ベートーヴェン:ピアノソナタ第9番 ホ長調 Op.14-1
ベートーヴェン:ピアノソナタ第10番 ト長調 Op.14-2
ベートーヴェン:ピアノソナタ第15番 ニ長調 Op. 28「田園」
この3曲は、曲間に間を入れず連続で演奏。初期の9番と10番が見事。「田園」は、見事な演奏だが、第1楽章では短いフレージングが曲調と少し合わないか?

コミタス・ヴァルダペット Komitas Vardapet(1869-1935)
ピアノのための6つの舞曲
1.エランギ
2.ウナビ
3.マラリ
4.シューシキ
5.エト-アラッハ
6.ショロール
アルメニアの作曲家ということだ。アルメニと言えば、ヘルベルト・フォン・カラヤンの祖先もアルメニア系ということではなかったろうか?語尾がアンと付く姓は、アルメニア系に多いということだが、コミタスの場合はそうではない。

単旋律的な民俗音楽で、ちょうどバルトークのピアノ曲に通じるものがある。中近東的なエキゾチシズムが感じられる音楽で、単音ゆえのピアノの音の美しさも味わえる。あまり知られていないアルメニアのクラシック音楽への関心を高めるデモンストレーションになっているのではなかろうか?

プロコフィエフ:ピアノソナタ第7番「戦争ソナタ」
若きポリーニの画期的な録音がある作品だが、はるかにダイナミックでライヴとは思えないほどの打鍵の精度の高さだ。冷静な演奏態度ではあるが、集中力がすさまじく、初めてこの作品を聴き入ったような気がする。

―アンコール―
ショパン:マズルカOp.63-3

クープラン:ティク・トク・ショク、またはオリーブしぼり機(Le tic-toc-choc, ou Les maillotins)    (クラヴサン第18組曲ヘ短調 Ordre No.18 1722より)

クープラン:修道女モニク(Soeur Monique)  (クラヴサン第18組曲ヘ短調 Ordre No.18 1722 より)

2曲のクープランは、とても同じピアノから奏でられた音には聞こえない。
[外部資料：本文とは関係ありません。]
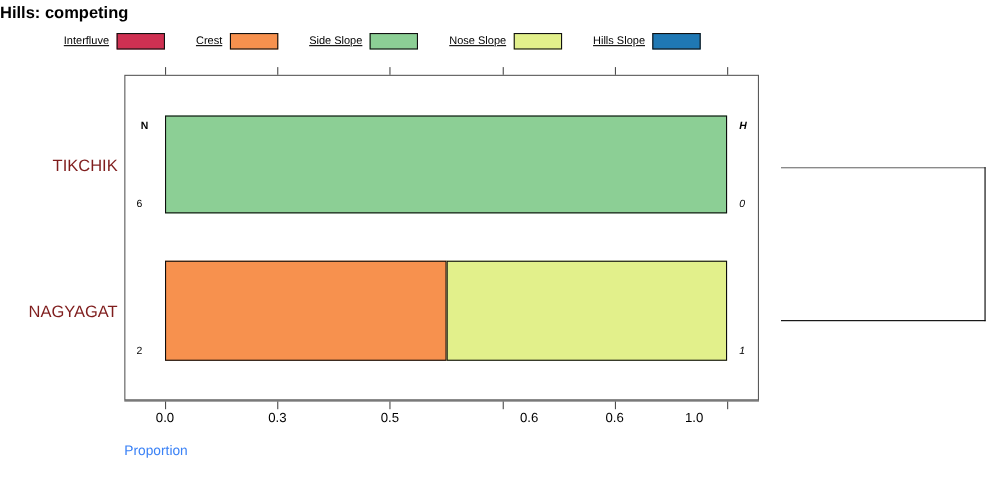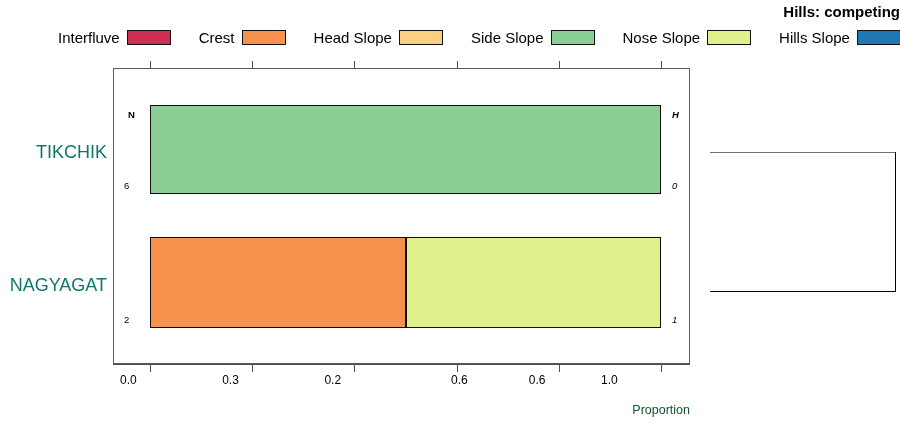--- a/index.html
+++ b/index.html
@@ -28,7 +28,7 @@
     left: 0;
     top: 3px;
     width: 900px;
-    text-align: right;
+    text-align: left;
     font-size: 15px;
     font-weight: bold;
     letter-spacing: 0px;

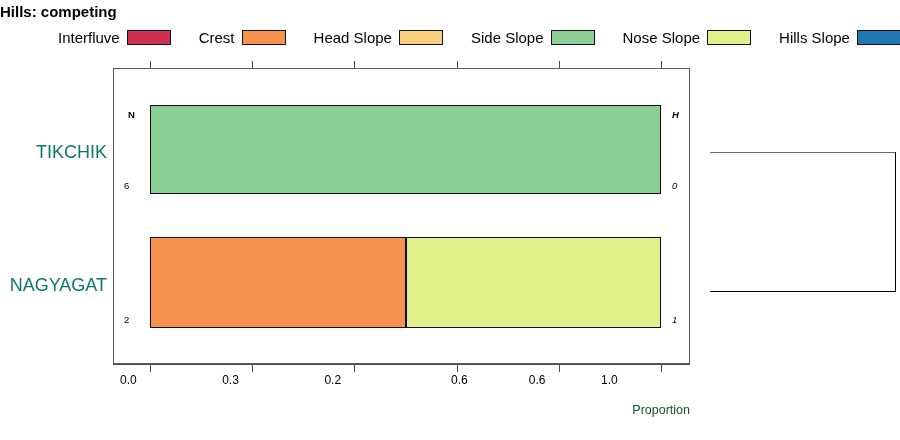--- a/index.html
+++ b/index.html
@@ -51,9 +51,10 @@
     align-items: center;
   }
   .legend-label {
-    font-size: 15px;
+    font-size: 10px;
     color: #000;
     white-space: nowrap;
+    text-decoration: underline;
   }
   .legend-swatch {
     width: 44px;

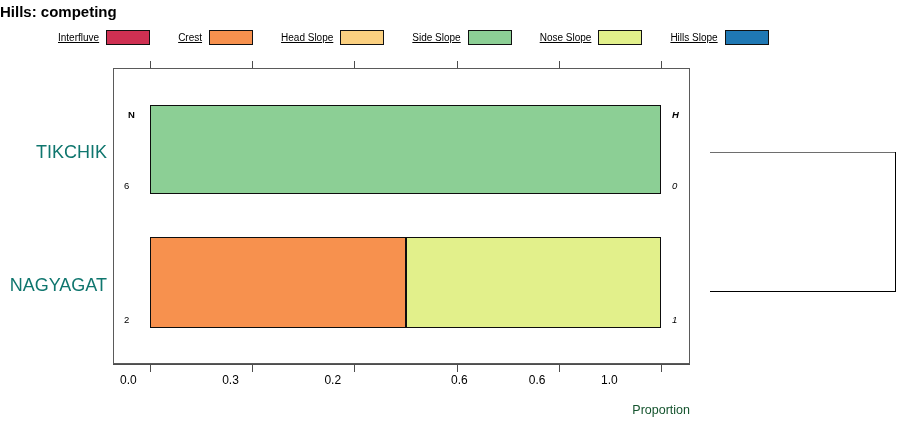--- a/index.html
+++ b/index.html
@@ -180,10 +180,6 @@
       <div class="legend-entry">
         <span class="legend-label">Crest</span>
         <span class="legend-swatch" style="background: rgb(247, 145, 78);"></span>
-      </div>
-      <div class="legend-entry">
-        <span class="legend-label">Head Slope</span>
-        <span class="legend-swatch" style="background: rgb(251, 208, 128);"></span>
       </div>
       <div class="legend-entry">
         <span class="legend-label">Side Slope</span>

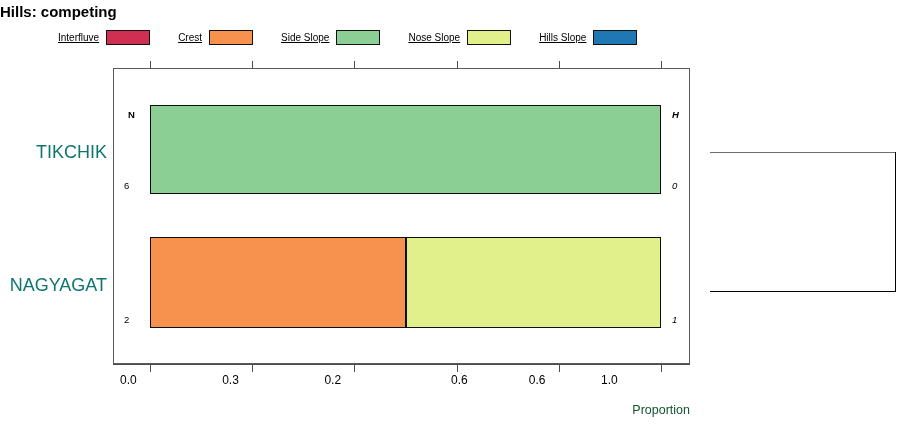--- a/index.html
+++ b/index.html
@@ -123,8 +123,8 @@
   .row-label {
     position: absolute;
     right: 0;
-    font-size: 18px;
-    color: #0f766e;
+    font-size: 15px;
+    color: #7f1d1d;
     white-space: nowrap;
     text-align: right;
   }

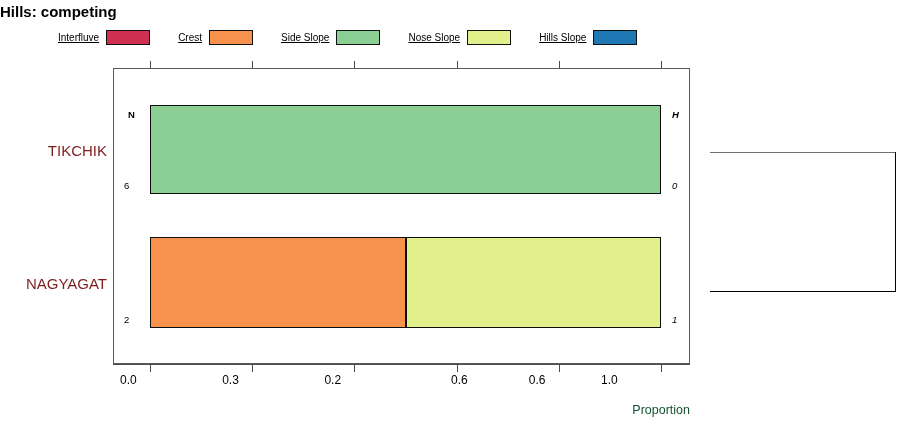--- a/index.html
+++ b/index.html
@@ -106,6 +106,7 @@
     top: 373px;
     font-size: 12px;
     color: #000;
+    text-align: center;
     width: 60px;
     margin-left: -30px;
   }

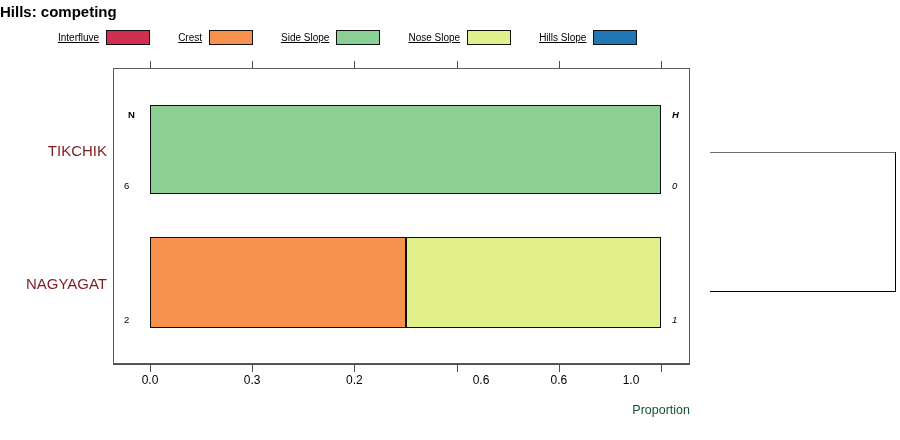--- a/index.html
+++ b/index.html
@@ -209,7 +209,7 @@
       <div class="tick-label" style="left: 252.2px;">0.3</div>
       <div class="tick" style="left: 354.4px;"></div>
       <div class="tick-top" style="left: 354.4px;"></div>
-      <div class="tick-label" style="left: 354.4px;">0.2</div>
+      <div class="tick-label" style="left: 354.4px;">0.5</div>
       <div class="tick" style="left: 456.6px;"></div>
       <div class="tick-top" style="left: 456.6px;"></div>
       <div class="tick-label" style="left: 481px;">0.6</div>

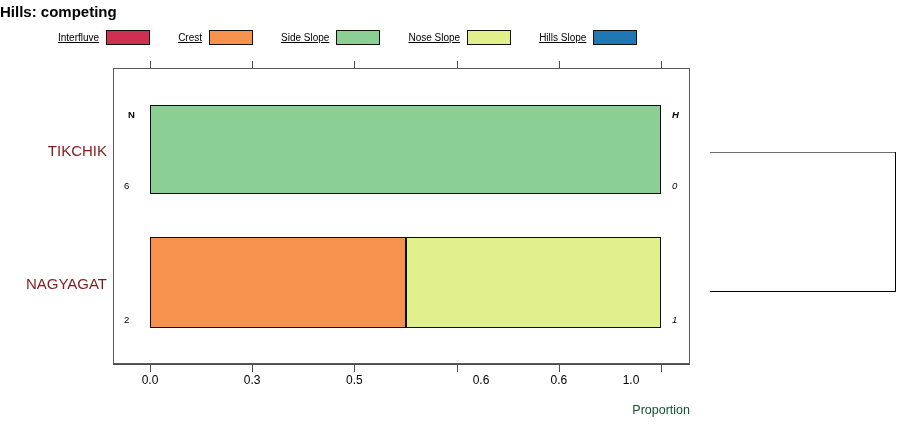--- a/index.html
+++ b/index.html
@@ -115,9 +115,9 @@
     left: 113px;
     top: 403px;
     width: 577px;
-    text-align: right;
+    text-align: left;
     font-size: 12.5px;
-    color: #14532d;
+    color: #3b82f6;
   }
すばらしく多彩なタッチのレパートリーを持ち、それを的確に使っていることが分かる。

ショパン:マズルカOp.68-4

ショパンの2曲のマズルカは憂いを籠めた近代的なピアノの音色になっている。少しリズムが重く感じるが、深い演奏だ。

バッハ/ジロティ編:前奏曲ロ短調(BWV855aによる) ギレリスのアンコールの録音を聴いたことがある。ロシアピアニズムの先輩ジロティ(シロティ)へのオマージュ的演奏だろうか? 

一家に一枚ではないが、CDで聴いたときもそう思ったが、現代ピアニズムの極致の一つのように、大げさに言えば言いたくなる凄いものだ。